During the first few years the Taschens lived there, the house became locally famous for their parties, where photographer Bill Claxton and his model wife Peggy Moffett would carouse with porn stars, jazz musicians and director Billy Wilder.
These days, now that Taschen has an office in Hollywood and a bookstore in Beverly Hills, the place has reverted to being, mostly, a house for him and fiancee Lauren Wiener. He canceled plans for a guesthouse designed by Rem Koolhaas at Chemosphere’s base because he feared it would visually compete with the main house. His only major plan is to replace the bird-cage-like funicular with a more open one.
Taschen remembers going to a Beverly Hills open house where “a fashionable Hollywood film star” was selling his Neutra home. The young actor, in the publisher’s estimate, “had robbed the soul of the house. If you make tiny changes that don’t fit the integrity of the house, you destroy it. It’s like a movie where you add a scene of someone with a mobile phone in 1958, or a style of shirt or car that wouldn’t have existed until years later.
“It’s the responsibility of the owner to preserve it for future generations,” Taschen says, “because a house like this doesn’t belong to one or two people: It belongs to mankind.”
The Chemosphere restoration won an award from the Los Angeles Conservancy as well as the approval of its original tenant.
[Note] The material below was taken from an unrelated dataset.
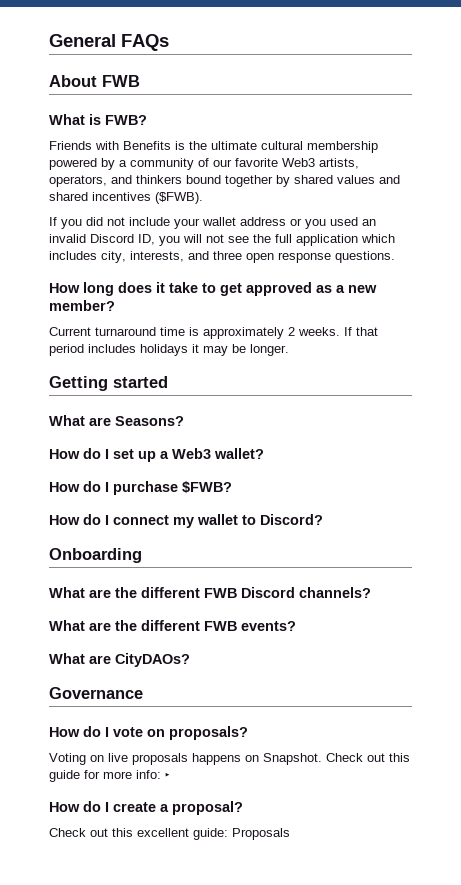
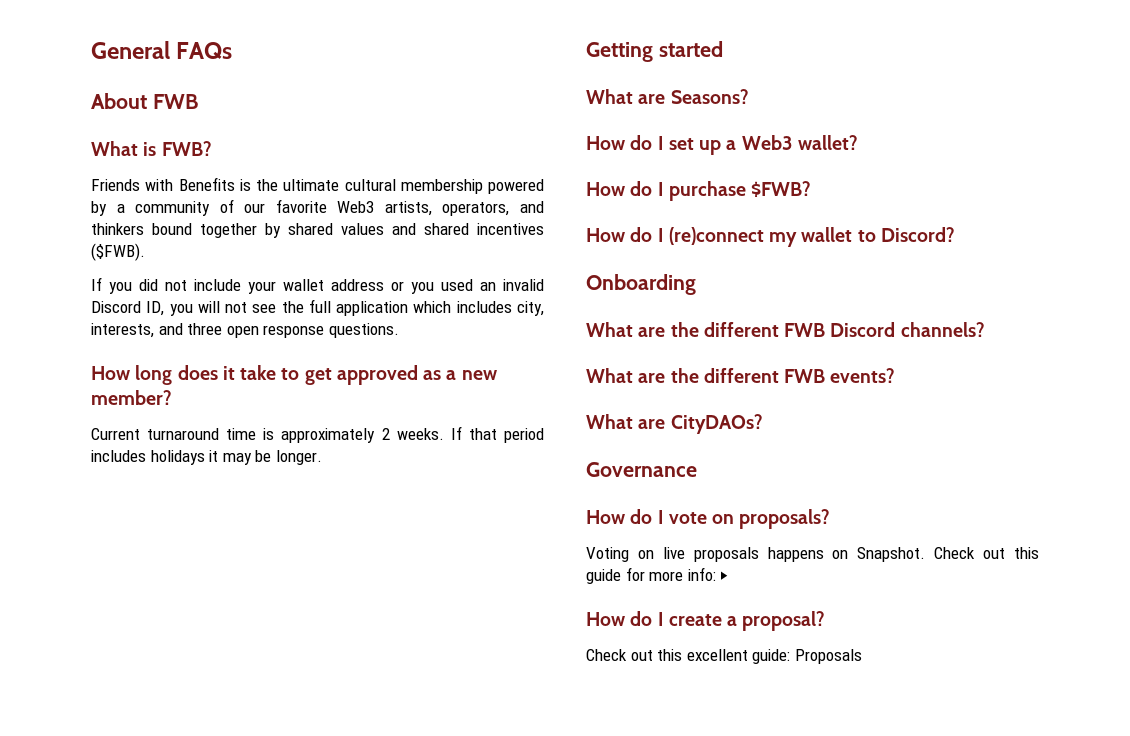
[113,515,169,525] connect -> [668,227,764,245] (re)connect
“Today there are materials that weren’t available then,” Malin says. “The place is much better than when I was in there — and it’s in keeping with Lautner’s vision.”
Taschen says it’s hard to get bored with the place — despite the rain this winter — since the enormous windows offer an expansive view on the world. “It’s like a wide-screen movie,” he says. “Always changing.”
This article is adapted from a piece that originally was published in The Times’ Home section on April 14, 2005.